Using the entries below, copy out all lines where "Carvel" is found.
[Opening Supplied material section]
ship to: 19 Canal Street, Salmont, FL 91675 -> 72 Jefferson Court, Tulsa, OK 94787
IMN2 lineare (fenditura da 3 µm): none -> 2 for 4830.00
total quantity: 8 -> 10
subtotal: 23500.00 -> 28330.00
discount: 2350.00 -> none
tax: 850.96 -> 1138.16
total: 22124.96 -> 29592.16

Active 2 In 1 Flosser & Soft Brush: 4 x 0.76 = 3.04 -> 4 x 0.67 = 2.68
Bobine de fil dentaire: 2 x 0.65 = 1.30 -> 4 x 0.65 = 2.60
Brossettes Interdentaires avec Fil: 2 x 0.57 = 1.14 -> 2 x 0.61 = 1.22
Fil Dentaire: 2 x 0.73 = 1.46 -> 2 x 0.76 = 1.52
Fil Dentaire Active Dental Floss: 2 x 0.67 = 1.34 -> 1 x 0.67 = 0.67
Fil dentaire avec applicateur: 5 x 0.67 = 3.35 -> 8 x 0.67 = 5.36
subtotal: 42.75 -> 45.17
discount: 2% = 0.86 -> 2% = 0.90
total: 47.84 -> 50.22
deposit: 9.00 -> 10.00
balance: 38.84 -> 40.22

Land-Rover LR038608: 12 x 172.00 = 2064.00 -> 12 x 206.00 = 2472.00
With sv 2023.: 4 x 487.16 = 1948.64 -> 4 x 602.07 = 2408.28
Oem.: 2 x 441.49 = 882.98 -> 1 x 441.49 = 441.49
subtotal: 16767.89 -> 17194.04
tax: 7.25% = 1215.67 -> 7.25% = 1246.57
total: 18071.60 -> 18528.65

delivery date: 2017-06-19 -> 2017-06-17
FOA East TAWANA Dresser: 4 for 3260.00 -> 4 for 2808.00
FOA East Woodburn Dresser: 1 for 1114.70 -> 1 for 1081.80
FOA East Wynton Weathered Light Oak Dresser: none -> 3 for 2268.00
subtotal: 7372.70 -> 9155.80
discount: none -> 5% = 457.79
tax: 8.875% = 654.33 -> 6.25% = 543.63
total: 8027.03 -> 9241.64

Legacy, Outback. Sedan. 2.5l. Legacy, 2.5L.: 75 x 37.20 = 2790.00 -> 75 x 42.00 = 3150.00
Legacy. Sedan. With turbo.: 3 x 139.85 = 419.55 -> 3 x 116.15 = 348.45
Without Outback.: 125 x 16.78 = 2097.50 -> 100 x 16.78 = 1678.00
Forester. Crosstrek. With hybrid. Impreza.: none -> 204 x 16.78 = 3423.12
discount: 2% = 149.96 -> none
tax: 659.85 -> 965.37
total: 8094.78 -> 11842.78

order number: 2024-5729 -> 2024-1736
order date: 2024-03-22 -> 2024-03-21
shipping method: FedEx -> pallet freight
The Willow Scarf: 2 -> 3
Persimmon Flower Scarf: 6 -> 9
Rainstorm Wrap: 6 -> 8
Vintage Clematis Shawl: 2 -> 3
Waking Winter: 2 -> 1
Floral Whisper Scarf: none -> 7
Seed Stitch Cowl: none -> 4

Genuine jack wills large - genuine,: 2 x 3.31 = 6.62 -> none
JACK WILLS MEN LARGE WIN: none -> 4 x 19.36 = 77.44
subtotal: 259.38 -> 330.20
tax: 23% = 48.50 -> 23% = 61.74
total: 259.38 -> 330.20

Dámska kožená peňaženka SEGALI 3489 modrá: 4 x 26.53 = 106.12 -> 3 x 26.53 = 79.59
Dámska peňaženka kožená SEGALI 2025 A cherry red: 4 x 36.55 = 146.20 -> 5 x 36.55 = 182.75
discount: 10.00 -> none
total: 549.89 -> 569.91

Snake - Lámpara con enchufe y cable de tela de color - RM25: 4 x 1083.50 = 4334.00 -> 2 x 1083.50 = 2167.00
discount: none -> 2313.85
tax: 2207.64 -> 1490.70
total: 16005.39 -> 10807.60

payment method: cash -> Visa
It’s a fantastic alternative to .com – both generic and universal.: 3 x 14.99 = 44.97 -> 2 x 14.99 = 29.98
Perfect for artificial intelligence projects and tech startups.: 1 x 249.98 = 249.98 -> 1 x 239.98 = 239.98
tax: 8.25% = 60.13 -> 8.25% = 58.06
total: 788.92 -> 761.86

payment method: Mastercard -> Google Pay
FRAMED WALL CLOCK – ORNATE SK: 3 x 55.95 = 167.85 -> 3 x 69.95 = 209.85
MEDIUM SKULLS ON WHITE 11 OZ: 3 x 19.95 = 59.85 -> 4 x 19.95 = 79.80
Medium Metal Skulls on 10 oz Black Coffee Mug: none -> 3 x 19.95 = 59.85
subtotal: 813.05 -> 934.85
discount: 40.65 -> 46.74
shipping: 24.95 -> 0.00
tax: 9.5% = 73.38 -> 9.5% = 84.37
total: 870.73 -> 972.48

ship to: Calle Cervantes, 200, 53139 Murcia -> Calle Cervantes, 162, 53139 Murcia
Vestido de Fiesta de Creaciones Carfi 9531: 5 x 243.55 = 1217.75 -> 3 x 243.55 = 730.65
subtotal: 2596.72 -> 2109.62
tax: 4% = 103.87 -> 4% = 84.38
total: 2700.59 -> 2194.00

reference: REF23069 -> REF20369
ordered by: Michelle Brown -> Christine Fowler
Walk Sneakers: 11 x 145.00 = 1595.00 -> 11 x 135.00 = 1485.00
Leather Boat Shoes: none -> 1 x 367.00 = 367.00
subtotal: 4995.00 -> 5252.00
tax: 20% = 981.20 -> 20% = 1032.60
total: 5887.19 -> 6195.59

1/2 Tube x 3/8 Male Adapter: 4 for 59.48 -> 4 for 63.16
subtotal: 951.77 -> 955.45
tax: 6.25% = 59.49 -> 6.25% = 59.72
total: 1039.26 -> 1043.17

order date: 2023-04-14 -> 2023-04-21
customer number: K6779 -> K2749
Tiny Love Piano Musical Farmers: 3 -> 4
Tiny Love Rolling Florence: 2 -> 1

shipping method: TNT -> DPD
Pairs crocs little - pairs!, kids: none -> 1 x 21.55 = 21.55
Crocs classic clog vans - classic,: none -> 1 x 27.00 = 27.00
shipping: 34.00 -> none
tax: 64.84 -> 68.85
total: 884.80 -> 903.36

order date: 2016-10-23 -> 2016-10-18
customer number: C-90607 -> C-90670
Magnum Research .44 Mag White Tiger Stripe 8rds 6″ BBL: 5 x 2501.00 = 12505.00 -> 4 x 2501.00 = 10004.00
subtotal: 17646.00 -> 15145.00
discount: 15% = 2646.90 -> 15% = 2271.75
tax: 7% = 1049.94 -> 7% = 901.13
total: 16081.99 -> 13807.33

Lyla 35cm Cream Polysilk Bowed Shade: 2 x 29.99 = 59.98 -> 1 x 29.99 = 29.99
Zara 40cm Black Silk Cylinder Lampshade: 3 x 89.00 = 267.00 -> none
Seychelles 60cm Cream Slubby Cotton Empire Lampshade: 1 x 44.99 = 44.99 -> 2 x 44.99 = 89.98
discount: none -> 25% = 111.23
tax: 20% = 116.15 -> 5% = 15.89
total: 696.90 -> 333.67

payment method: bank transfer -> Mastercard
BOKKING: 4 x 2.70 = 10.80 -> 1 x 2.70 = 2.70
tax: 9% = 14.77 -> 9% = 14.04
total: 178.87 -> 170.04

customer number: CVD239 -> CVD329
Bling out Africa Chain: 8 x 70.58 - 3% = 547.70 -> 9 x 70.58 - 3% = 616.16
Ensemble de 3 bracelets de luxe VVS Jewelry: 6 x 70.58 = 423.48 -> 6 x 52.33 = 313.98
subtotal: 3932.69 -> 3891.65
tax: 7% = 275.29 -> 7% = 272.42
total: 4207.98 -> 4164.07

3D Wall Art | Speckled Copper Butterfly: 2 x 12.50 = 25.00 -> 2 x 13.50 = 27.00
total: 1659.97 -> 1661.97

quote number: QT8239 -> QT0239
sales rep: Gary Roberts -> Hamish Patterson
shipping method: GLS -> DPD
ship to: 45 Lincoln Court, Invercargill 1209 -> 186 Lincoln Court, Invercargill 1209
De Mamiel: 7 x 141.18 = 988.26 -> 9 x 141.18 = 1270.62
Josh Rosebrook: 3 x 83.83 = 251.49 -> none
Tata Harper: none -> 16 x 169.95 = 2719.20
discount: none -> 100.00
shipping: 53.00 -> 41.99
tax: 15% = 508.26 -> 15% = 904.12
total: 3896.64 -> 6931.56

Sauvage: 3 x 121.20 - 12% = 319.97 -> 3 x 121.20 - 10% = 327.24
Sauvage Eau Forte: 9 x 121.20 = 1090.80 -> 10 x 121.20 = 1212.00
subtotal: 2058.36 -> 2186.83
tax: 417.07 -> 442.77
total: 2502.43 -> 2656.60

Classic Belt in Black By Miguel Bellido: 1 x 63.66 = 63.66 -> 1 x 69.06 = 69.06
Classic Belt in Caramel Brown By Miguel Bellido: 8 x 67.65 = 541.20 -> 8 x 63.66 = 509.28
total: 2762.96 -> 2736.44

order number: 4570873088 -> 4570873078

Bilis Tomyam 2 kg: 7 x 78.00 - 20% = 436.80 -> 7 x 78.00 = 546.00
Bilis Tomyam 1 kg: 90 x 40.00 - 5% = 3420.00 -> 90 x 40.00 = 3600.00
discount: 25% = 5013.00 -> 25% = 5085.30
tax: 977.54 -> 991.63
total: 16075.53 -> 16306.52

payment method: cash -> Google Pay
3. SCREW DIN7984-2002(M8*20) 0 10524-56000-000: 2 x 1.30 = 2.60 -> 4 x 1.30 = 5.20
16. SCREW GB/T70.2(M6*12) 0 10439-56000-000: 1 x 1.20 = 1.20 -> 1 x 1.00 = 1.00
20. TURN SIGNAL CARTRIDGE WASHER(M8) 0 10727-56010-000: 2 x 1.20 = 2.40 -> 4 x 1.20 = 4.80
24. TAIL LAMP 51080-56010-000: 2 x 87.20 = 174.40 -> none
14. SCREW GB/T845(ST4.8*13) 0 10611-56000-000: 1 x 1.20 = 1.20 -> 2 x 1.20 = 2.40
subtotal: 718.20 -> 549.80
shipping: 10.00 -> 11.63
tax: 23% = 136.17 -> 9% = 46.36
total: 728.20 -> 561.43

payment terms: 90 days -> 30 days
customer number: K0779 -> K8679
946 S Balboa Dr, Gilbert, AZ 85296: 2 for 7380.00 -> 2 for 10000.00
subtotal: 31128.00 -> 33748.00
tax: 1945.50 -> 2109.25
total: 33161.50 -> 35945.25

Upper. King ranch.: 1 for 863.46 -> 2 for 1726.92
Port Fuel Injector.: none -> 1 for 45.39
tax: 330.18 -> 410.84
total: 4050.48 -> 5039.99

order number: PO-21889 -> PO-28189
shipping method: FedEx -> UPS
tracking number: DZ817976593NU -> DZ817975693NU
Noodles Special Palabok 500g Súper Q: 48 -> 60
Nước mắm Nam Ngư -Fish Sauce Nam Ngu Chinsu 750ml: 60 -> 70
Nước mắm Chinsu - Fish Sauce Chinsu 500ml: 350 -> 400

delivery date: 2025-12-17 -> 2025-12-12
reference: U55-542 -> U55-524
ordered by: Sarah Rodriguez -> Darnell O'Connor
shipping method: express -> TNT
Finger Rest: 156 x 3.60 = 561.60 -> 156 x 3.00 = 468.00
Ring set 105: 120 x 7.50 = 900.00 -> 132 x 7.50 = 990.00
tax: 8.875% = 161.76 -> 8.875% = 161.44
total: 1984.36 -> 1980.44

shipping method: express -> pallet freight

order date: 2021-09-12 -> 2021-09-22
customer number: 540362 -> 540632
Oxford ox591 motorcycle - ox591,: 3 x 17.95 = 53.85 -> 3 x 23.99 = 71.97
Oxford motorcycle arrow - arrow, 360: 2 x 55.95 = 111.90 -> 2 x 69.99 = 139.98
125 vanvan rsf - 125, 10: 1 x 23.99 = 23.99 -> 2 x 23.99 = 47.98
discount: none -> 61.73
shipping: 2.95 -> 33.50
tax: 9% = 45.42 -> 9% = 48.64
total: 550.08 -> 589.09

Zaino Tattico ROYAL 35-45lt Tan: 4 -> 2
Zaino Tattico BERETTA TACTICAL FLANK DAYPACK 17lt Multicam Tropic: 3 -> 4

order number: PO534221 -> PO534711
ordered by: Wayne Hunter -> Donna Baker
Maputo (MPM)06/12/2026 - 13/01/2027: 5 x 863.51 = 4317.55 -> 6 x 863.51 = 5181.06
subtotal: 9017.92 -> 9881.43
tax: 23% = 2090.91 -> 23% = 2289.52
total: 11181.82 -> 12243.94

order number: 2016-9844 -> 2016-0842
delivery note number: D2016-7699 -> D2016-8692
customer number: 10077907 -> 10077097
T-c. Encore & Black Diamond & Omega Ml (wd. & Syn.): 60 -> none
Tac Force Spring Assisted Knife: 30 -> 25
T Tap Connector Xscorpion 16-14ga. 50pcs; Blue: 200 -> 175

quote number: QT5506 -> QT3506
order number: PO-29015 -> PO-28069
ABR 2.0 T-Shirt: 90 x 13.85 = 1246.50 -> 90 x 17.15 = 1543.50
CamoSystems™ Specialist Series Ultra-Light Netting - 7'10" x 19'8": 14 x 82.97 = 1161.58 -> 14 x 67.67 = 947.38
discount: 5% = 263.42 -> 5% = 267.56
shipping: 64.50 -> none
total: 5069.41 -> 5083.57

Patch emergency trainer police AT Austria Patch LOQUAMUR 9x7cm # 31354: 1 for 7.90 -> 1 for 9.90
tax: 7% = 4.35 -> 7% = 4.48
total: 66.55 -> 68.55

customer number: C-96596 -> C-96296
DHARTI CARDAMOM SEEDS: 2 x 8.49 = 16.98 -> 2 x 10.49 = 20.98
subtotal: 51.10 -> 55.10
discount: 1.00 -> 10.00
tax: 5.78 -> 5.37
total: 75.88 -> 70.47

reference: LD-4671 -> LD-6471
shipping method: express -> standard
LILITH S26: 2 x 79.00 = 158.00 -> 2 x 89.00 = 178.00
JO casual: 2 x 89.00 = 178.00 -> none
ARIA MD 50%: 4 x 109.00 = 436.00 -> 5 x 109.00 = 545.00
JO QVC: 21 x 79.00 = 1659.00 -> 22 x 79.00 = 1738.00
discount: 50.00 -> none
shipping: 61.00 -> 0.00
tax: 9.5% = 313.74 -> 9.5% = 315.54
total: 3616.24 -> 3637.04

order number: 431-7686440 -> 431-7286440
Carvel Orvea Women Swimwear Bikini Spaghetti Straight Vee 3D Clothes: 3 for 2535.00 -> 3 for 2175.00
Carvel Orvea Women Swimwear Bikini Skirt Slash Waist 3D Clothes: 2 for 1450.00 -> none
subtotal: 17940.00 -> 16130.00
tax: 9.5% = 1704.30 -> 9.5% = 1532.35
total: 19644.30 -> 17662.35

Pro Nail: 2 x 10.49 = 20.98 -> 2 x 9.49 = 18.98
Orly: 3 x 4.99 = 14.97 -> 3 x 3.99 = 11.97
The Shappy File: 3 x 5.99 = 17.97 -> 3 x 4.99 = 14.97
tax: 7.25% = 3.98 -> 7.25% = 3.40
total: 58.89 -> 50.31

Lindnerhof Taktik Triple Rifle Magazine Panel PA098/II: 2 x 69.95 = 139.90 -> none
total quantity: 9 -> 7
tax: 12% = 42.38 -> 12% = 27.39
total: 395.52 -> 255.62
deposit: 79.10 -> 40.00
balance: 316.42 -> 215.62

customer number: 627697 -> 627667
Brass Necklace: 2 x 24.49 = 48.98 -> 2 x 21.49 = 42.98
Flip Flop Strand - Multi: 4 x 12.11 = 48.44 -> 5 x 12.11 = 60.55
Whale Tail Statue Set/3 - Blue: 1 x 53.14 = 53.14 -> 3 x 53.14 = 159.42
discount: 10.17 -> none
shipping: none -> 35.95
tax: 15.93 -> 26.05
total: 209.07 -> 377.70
[Closing Supplied material section]
_Output for this exercise_.
Carvel Orvea Women Swimwear Bikini Spaghetti Straight Vee 3D Clothes: 3 for 2535.00 -> 3 for 2175.00
Carvel Orvea Women Swimwear Bikini Skirt Slash Waist 3D Clothes: 2 for 1450.00 -> none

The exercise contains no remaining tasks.